I would argue that the same applies to businesses. We can try as hard
as we may to "align" people and brands, but unless there is real
connection, it's always going to be false. So maybe the trick is to
identify what in us - as individuals, groups, businesses is genuinely
unique, and build what we do round that - not the other way round.
As we determine - with a great Coach (!!) what we want as individuals,
and businesses, I suggest we are likely to be left with two key gaps.
Firstly, how we access the information, expertise and perspective in
such a way that whatever we decide we need and come up with will be
truly ours (not a "solution", or a "benchmark" or "best practise").

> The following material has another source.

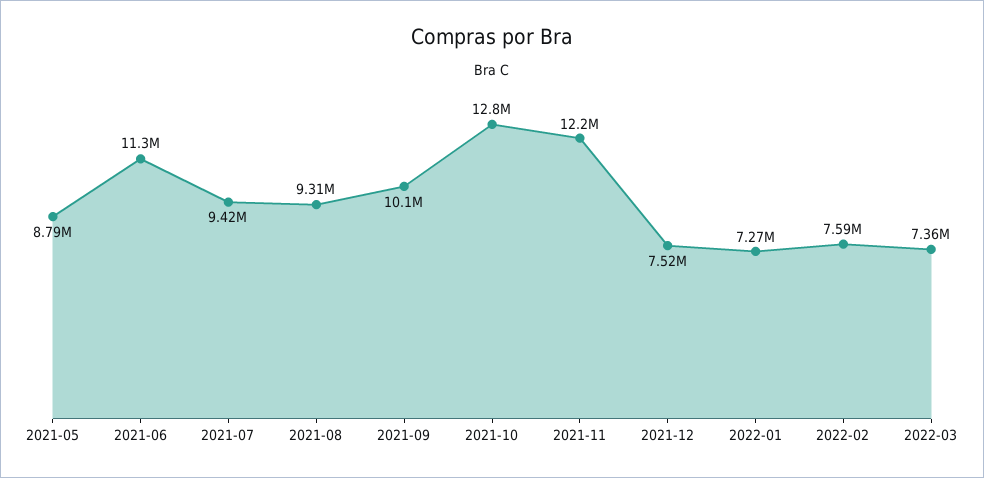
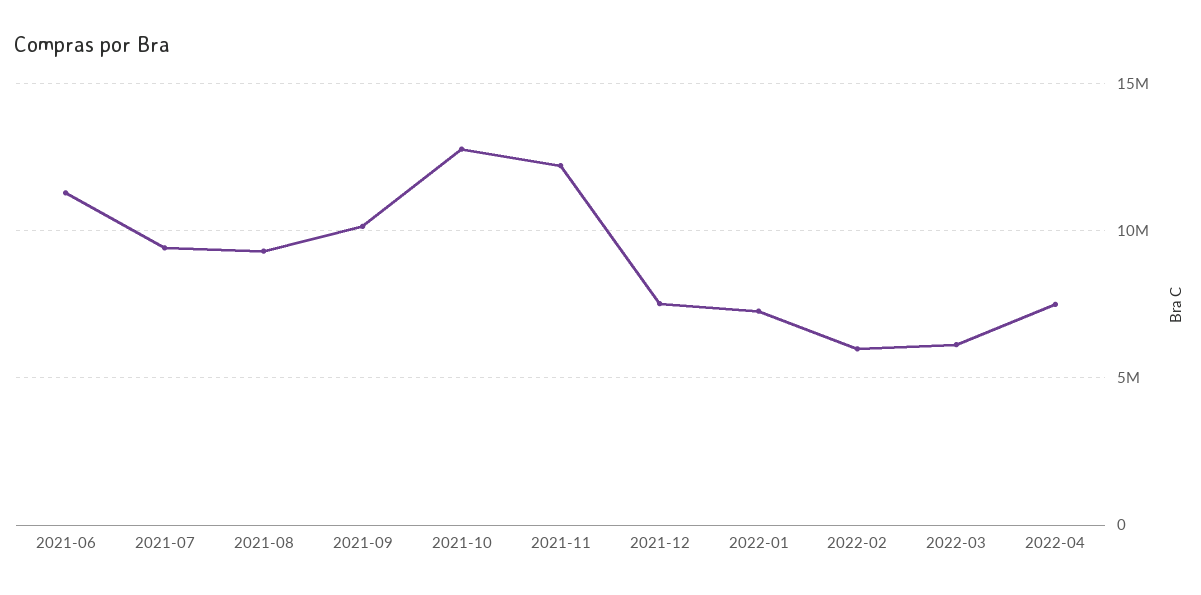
2021-05: 8790000 -> none
2022-02: 7590000 -> 6000000
2022-03: 7360000 -> 6000000
2022-04: none -> 7500000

Secondly, when we have decided - how we convey that to our audience.
As a coach, I'm reasonably comfortable and confident with helping a
client achieving the "what and how", but the second, the storytelling,
is a distinct and different craft. It has (in my view) to obey the same
tenet as coaching - it has to tell the clients story, not a consultants
version of the clients story. It is a form perhaps of "ghostwriting",
with an end result that the client recognises, and that reflects,
precisely, who they are.
To come up with a compelling story is easy. To come up with a non
fiction version, using the genuine material available, less so.
It requires at the outset a willingness and ability to identify the
truth, then, an ability to take key elements - without distorting them
- and craft the context, identify the emotions, and assemble them into
a great story that underpins the individual or business. It cannot be
aspirational. Aspirations are fine, but they have to be part of the
journey, not a pretend current state.
We can do this if we have a shared commitment to using what we do in
the service of the client - rather than try to "reinvent" them.
More difficult perhaps - but wouldn't it be far more fun??